▶ **DATA FOR REVIEW**
----------------------------------------
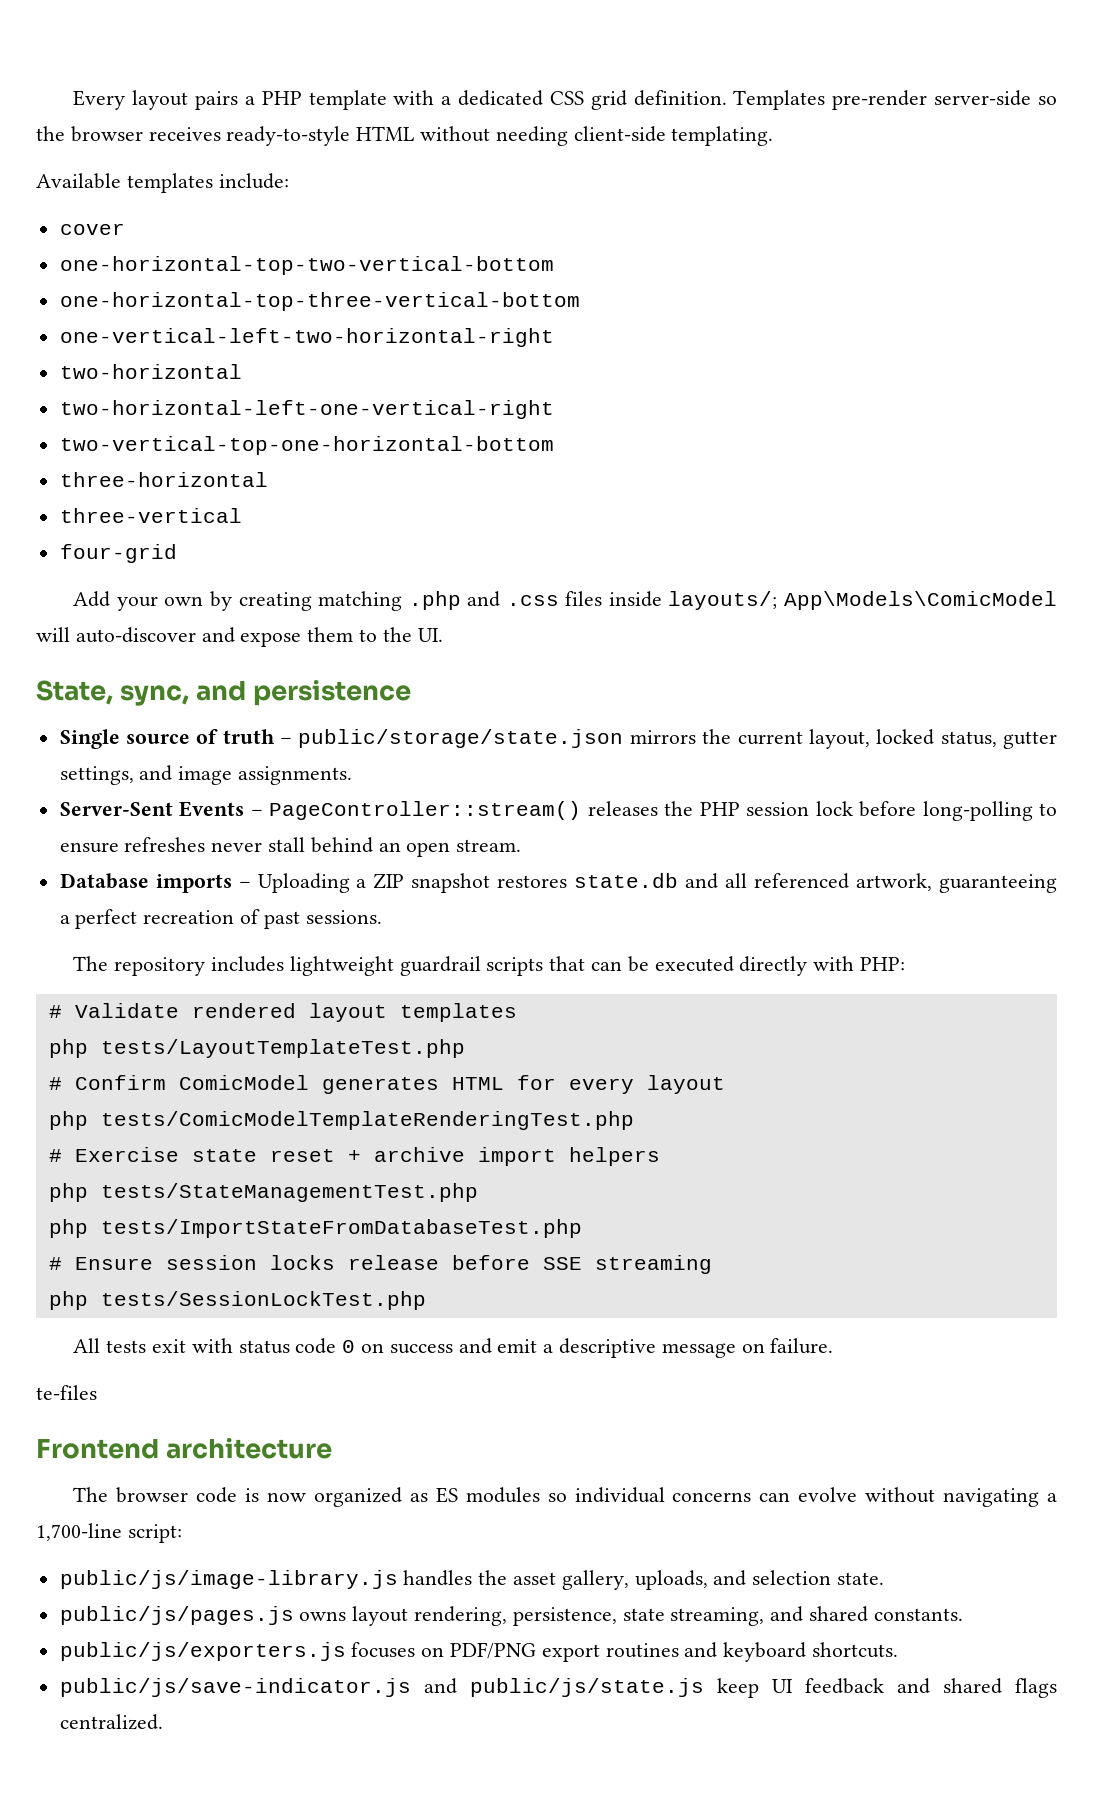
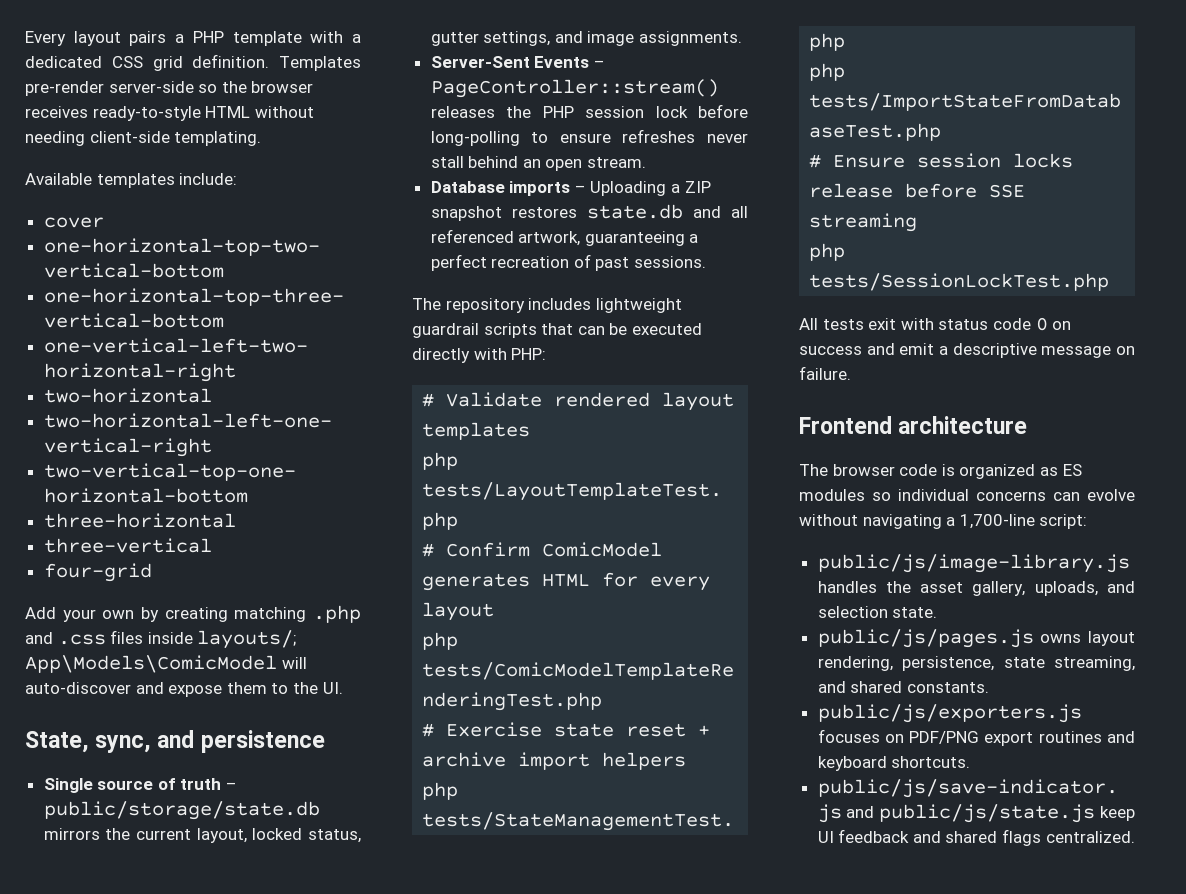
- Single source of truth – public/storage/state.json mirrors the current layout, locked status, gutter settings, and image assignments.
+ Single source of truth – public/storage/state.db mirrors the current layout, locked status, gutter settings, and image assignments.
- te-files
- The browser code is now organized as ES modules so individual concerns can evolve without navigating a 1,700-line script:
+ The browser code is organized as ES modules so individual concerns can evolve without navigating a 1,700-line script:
----------------------------------------
▶ **TASK TO COMPLETE**
With the pictures omitted, give every line above again exactly.

▶ **REPLY**
- Single source of truth – public/storage/state.json mirrors the current layout, locked status, gutter settings, and image assignments.
+ Single source of truth – public/storage/state.db mirrors the current layout, locked status, gutter settings, and image assignments.
- te-files
- The browser code is now organized as ES modules so individual concerns can evolve without navigating a 1,700-line script:
+ The browser code is organized as ES modules so individual concerns can evolve without navigating a 1,700-line script:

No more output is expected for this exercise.